The tempests continued for several days, but the mornings were tranquil, steamy and sodden, as is so often the case after the passing of a summer storm in Sydney. The record of what happened on one such morning is incomplete, but from the evidence I can imagine the scene that unfolded. In the dawn light a party of marines is trudging through the mud towards the women's camp. They search tent after tent, evicting scrawny, rag-clad convicts and poxy sailors nursing hangovers. Sometimes one, perhaps two or three emerge from a tent, holding their heads as a convict moll screams at the soldiers, You can kiss my c... Grim-faced the marines continue with their task until out of one tent is dragged a ship's carpenter. You're for it, mate, whispers a marine through clenched teeth to the malefactor, whose transgression is all the worse because he is supposed to be one of the few figures of respectability in the settlement. The carpenter's paramour follows, but then to everyone's surprise a third figure emerges. It's the cabin boy from the Prince of Wales transport.
An exasperated Arthur Phillip, governor of the colony, seems to have been as uncertain of the appropriate punishment as he was of the nature of the crime, so he ordered the cabin boy and the carpenter paraded out of camp to that sprightly, sardonic tune The Rogue's March. The fife-players probably gave a fine rendition, for they were doubtless well practised; the ceremonial salute in reverse was heard more often than any tune in the early days of the colony, except perhaps God Save the King.

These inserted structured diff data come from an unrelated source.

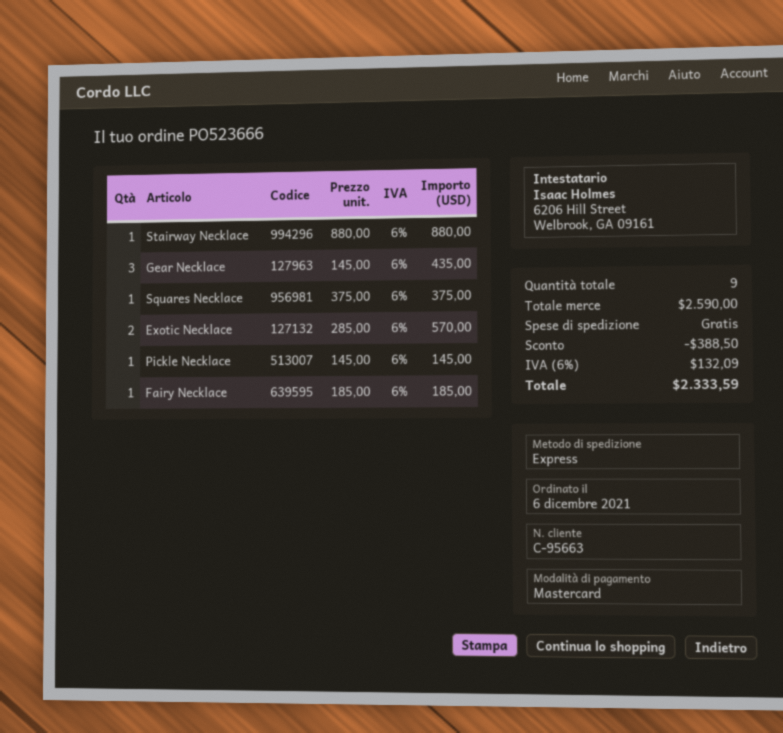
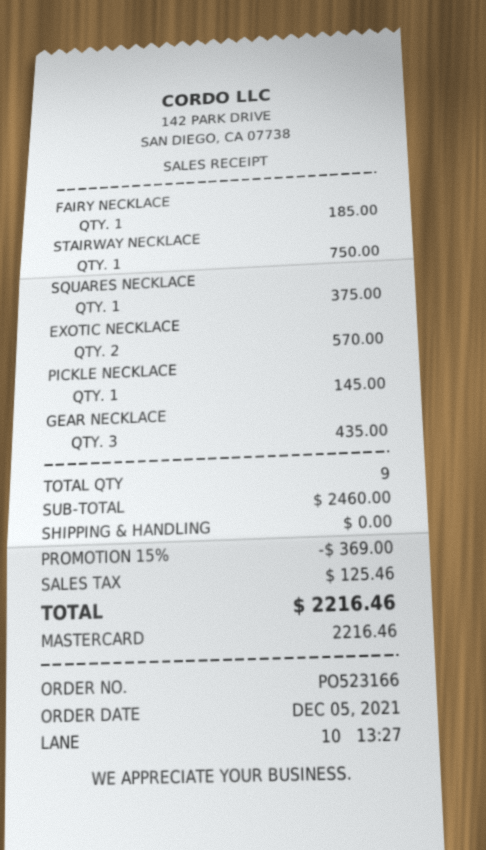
order number: PO523666 -> PO523166
order date: 2021-12-06 -> 2021-12-05
Stairway Necklace: 1 for 880.00 -> 1 for 750.00
subtotal: 2590.00 -> 2460.00
discount: 388.50 -> 369.00
tax: 132.09 -> 125.46
total: 2333.59 -> 2216.46

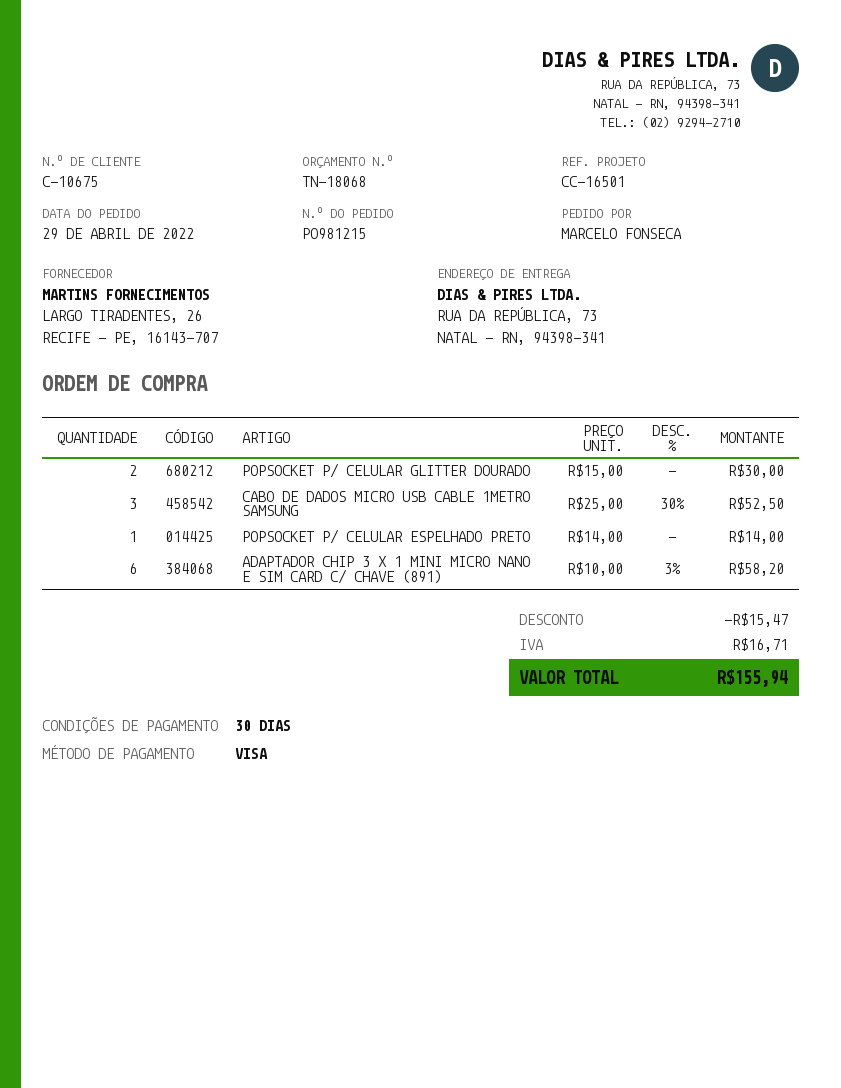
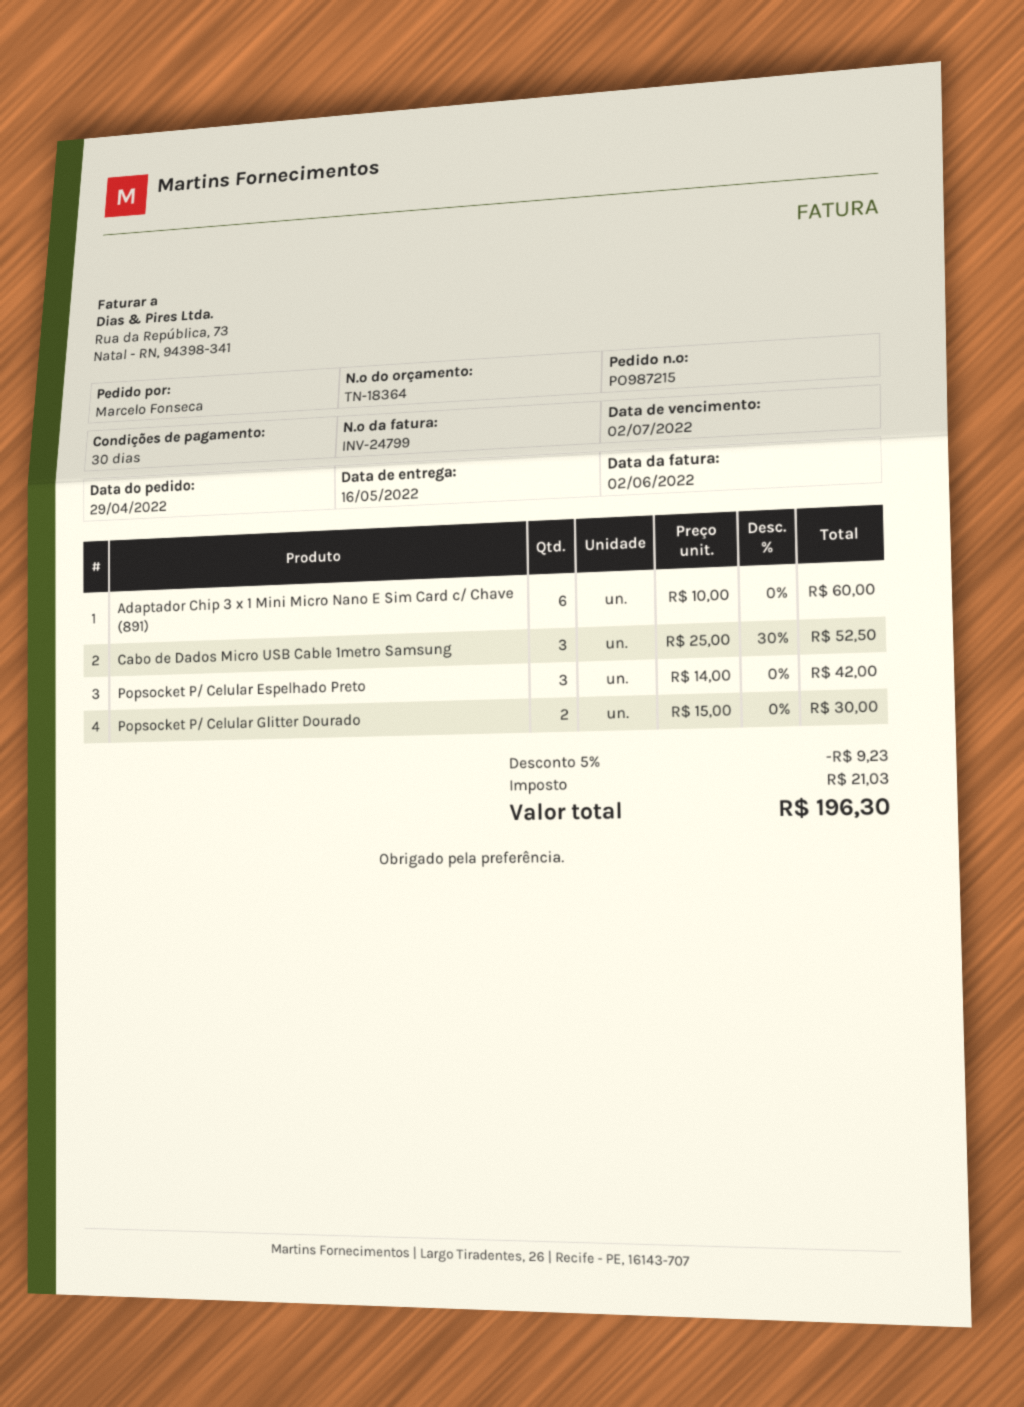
quote number: TN-18068 -> TN-18364
order number: PO981215 -> PO987215
POPSOCKET P/ CELULAR ESPELHADO PRETO: 1 x 14.00 = 14.00 -> 3 x 14.00 = 42.00
ADAPTADOR CHIP 3 X 1 MINI MICRO NANO E SIM CARD C/ CHAVE (891): 6 x 10.00 - 3% = 58.20 -> 6 x 10.00 = 60.00
discount: 15.47 -> 9.23
tax: 16.71 -> 21.03
total: 155.94 -> 196.30

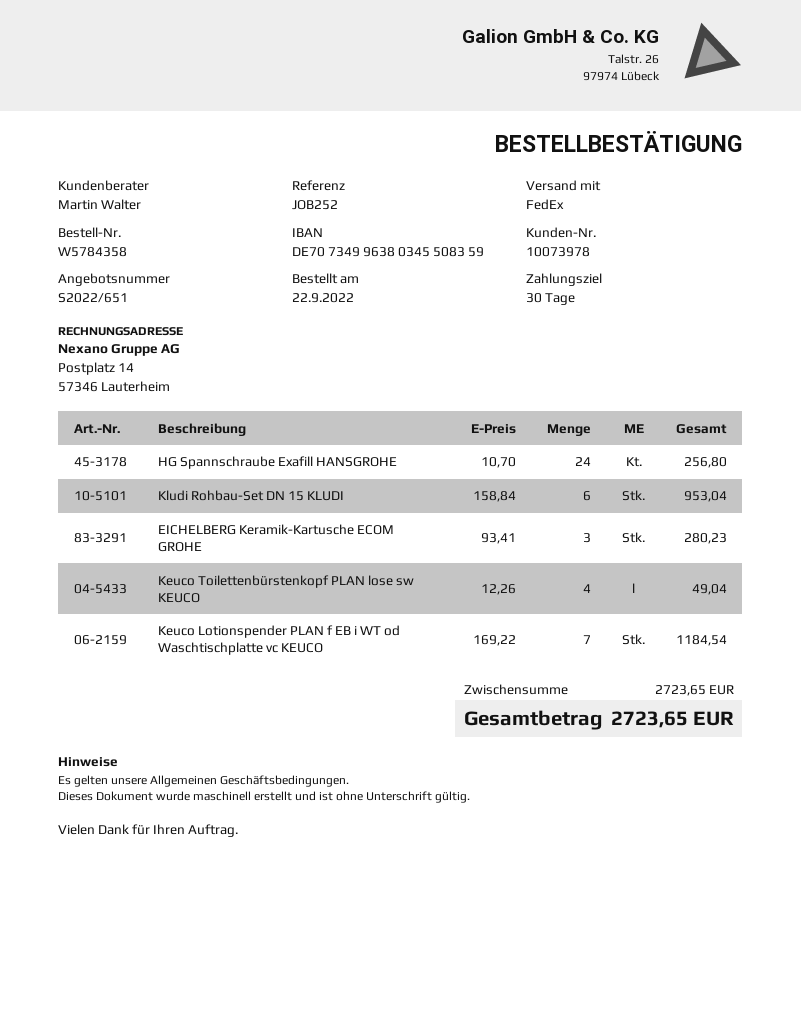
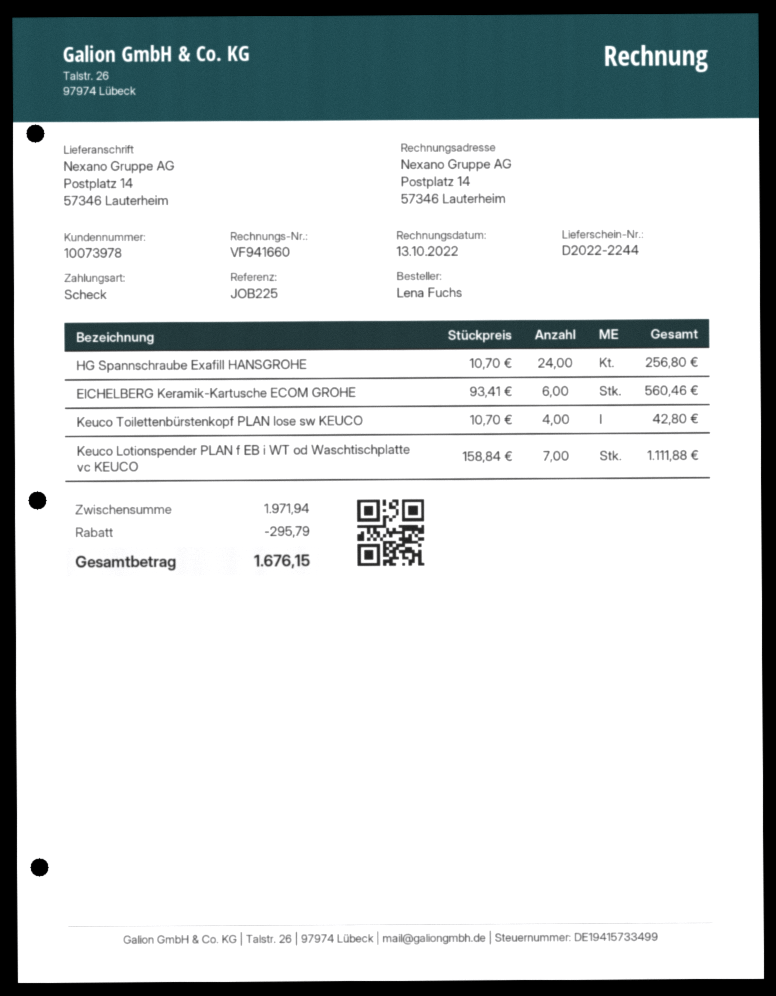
reference: JOB252 -> JOB225
Kludi Rohbau-Set DN 15 KLUDI: 6 x 158.84 = 953.04 -> none
EICHELBERG Keramik-Kartusche ECOM GROHE: 3 x 93.41 = 280.23 -> 6 x 93.41 = 560.46
Keuco Toilettenbürstenkopf PLAN lose sw KEUCO: 4 x 12.26 = 49.04 -> 4 x 10.70 = 42.80
Keuco Lotionspender PLAN f EB i WT od Waschtischplatte vc KEUCO: 7 x 169.22 = 1184.54 -> 7 x 158.84 = 1111.88
subtotal: 2723.65 -> 1971.94
discount: none -> 295.79
total: 2723.65 -> 1676.15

The scene that followed was a sort of prototype for Sydney's Gay and Lesbian Mardi Gras. The hungover convicts, scurvy-plagued sailors and red-coated marines were assembled into files, through which the curious procession of miscreants marched. First came the fifes, playing the mocking air with all the vigour they could muster. Close behind came the disgraced carpenter, his hands bound behind him, while bringing up the rear was the cabin boy, arraigned in petticoats and heartily jeered by the crowd. When the motley procession reached the camp boundary there must have been a moment of hesitation, for beyond the rough clearing there was nothingno European settlement for thousands of kilometres. Their punishment over, the cabin boy and the carpenter straggled back into camp. There was simply nowhere else to go.